◆ **AIM OF THE TASK**: Please keep the pictures out and write out exactly the lines from the first in the data below through the one containing "[22,395,395,430] Oliver Lindell", both included.

____ DATA EXTRACT

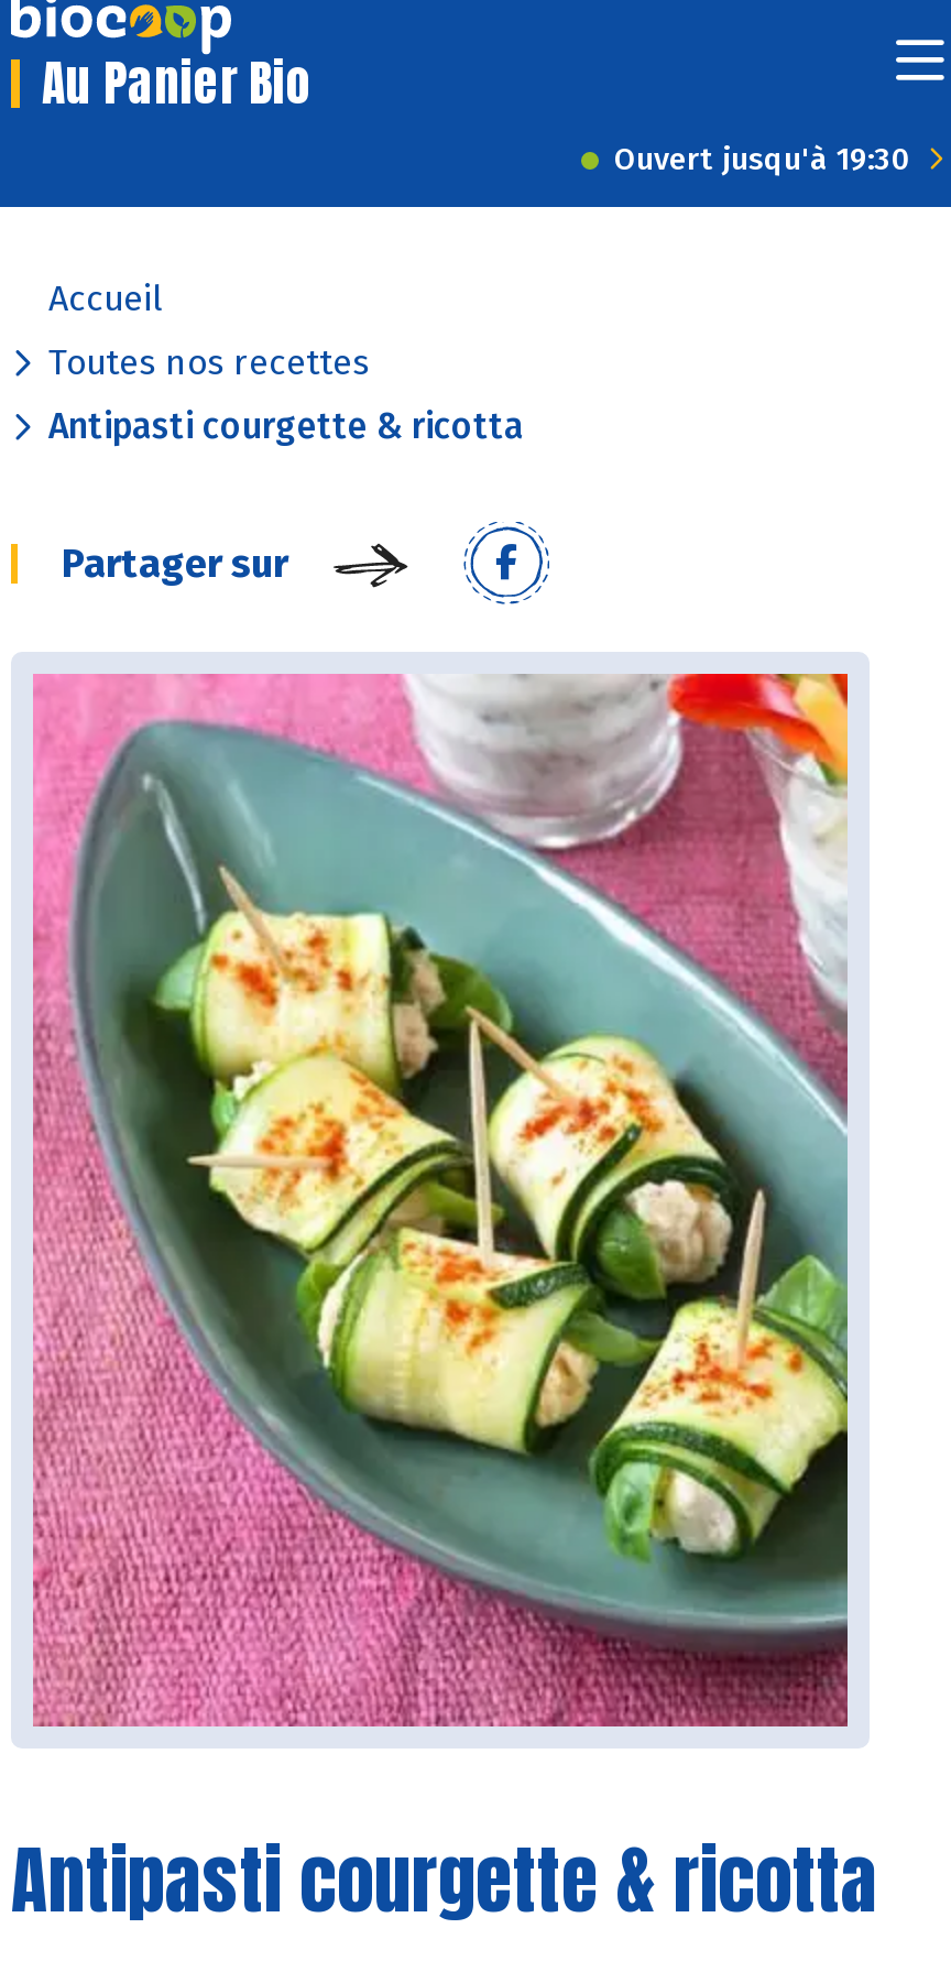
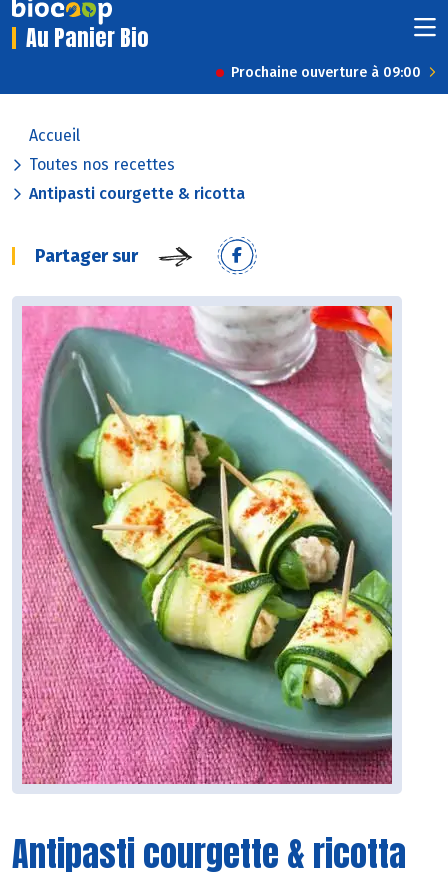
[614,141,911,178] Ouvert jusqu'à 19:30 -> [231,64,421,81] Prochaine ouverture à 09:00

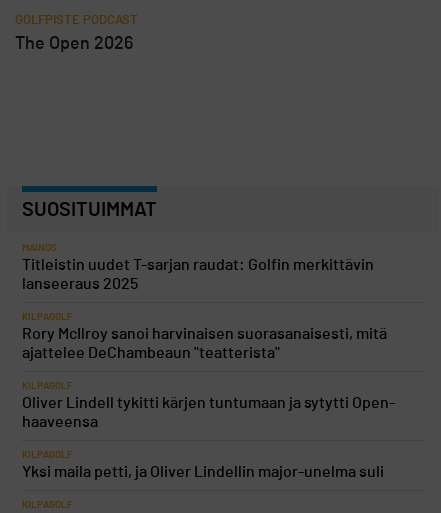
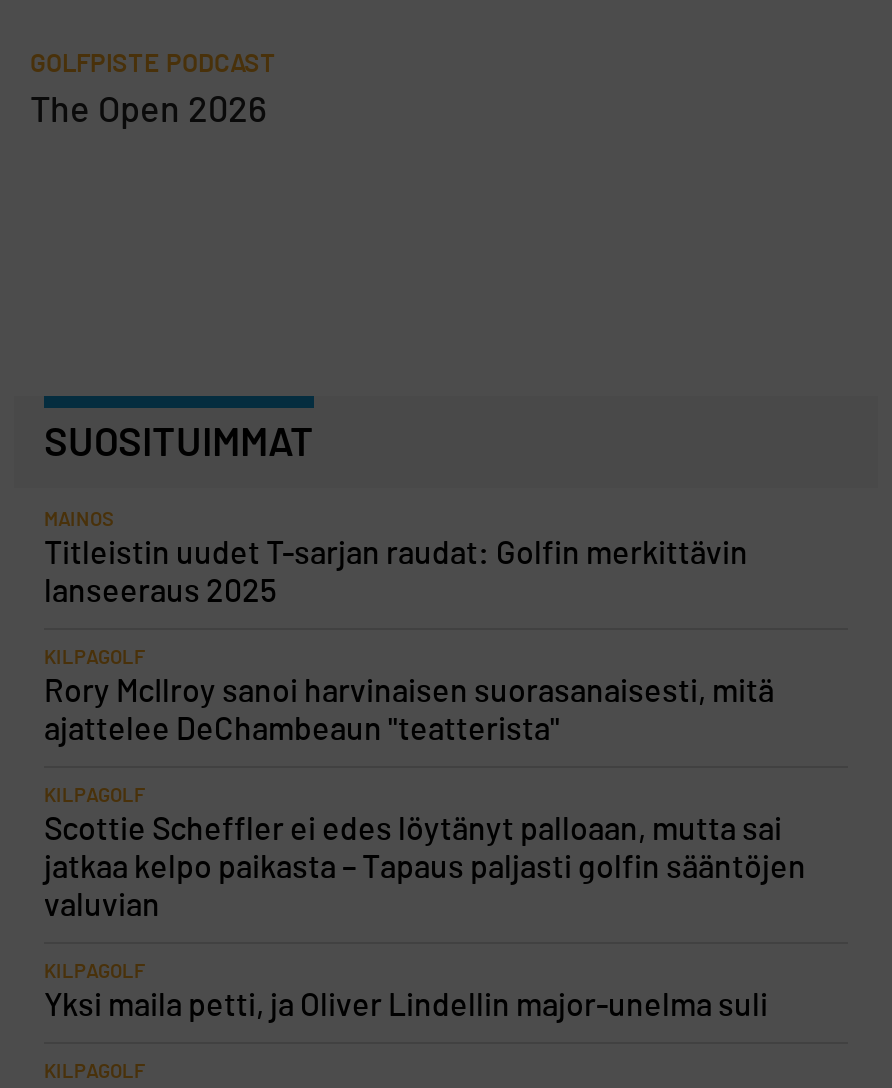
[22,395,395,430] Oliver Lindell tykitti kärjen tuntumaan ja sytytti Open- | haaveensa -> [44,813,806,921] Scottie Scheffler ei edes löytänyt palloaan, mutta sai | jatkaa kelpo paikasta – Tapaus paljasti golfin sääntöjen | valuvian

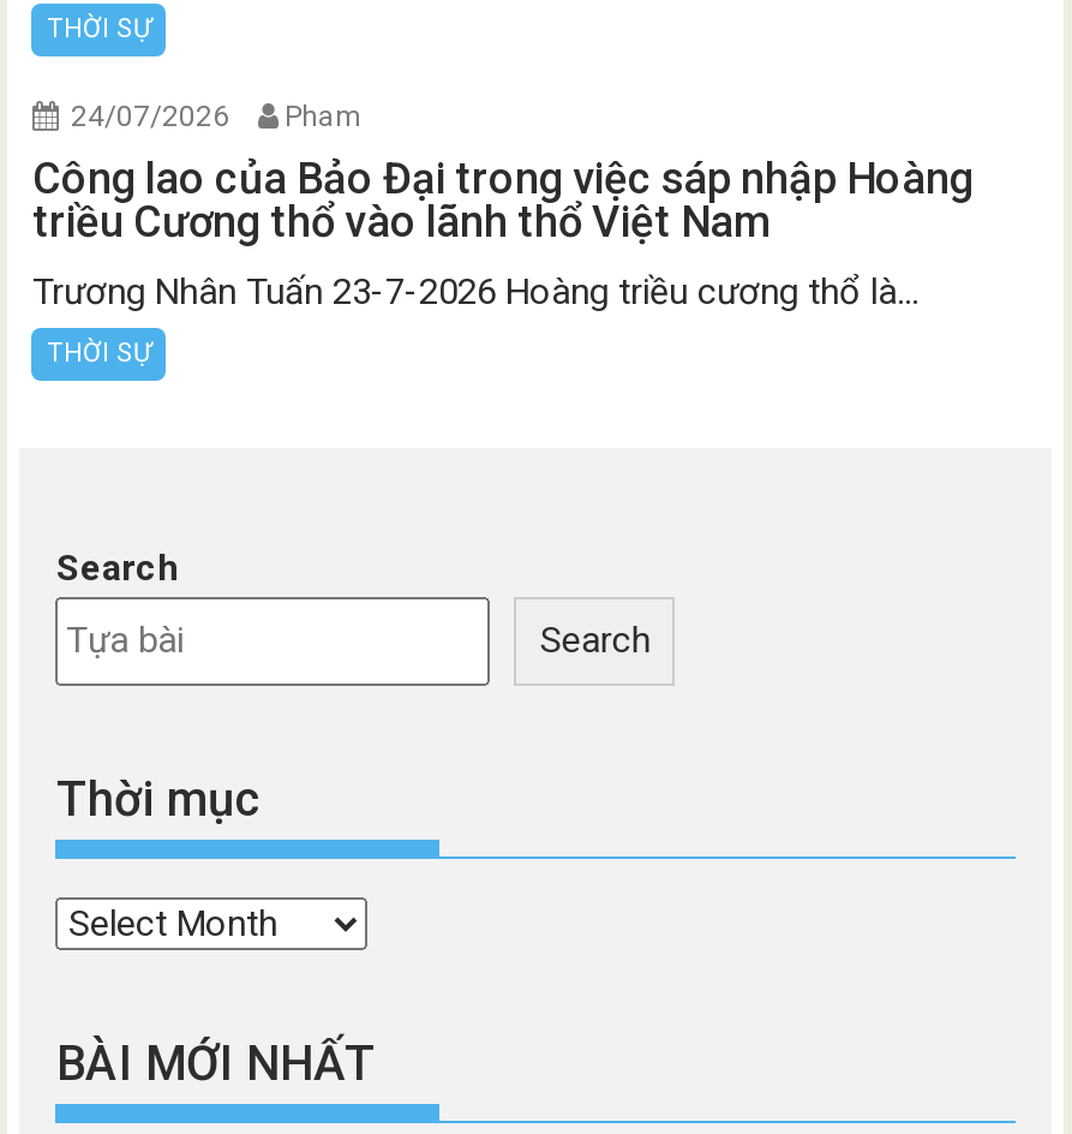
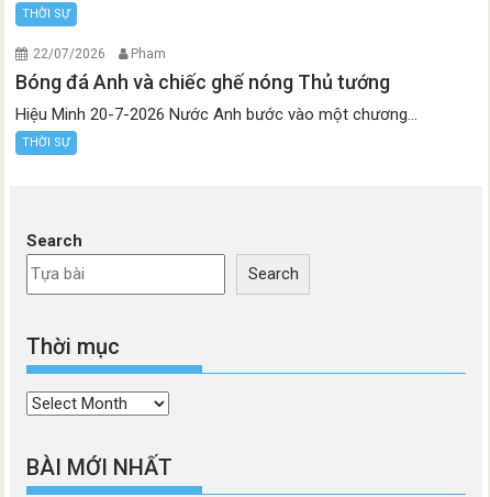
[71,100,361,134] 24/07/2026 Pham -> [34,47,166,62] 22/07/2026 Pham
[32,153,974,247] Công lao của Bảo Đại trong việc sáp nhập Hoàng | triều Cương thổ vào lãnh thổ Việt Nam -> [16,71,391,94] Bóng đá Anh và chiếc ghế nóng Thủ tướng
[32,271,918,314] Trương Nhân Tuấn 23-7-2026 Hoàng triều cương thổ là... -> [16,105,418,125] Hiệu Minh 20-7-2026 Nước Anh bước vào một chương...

________

◆ **EXERCISE ANSWER**:
[614,141,911,178] Ouvert jusqu'à 19:30 -> [231,64,421,81] Prochaine ouverture à 09:00

[22,395,395,430] Oliver Lindell tykitti kärjen tuntumaan ja sytytti Open- | haaveensa -> [44,813,806,921] Scottie Scheffler ei edes löytänyt palloaan, mutta sai | jatkaa kelpo paikasta – Tapaus paljasti golfin sääntöjen | valuvian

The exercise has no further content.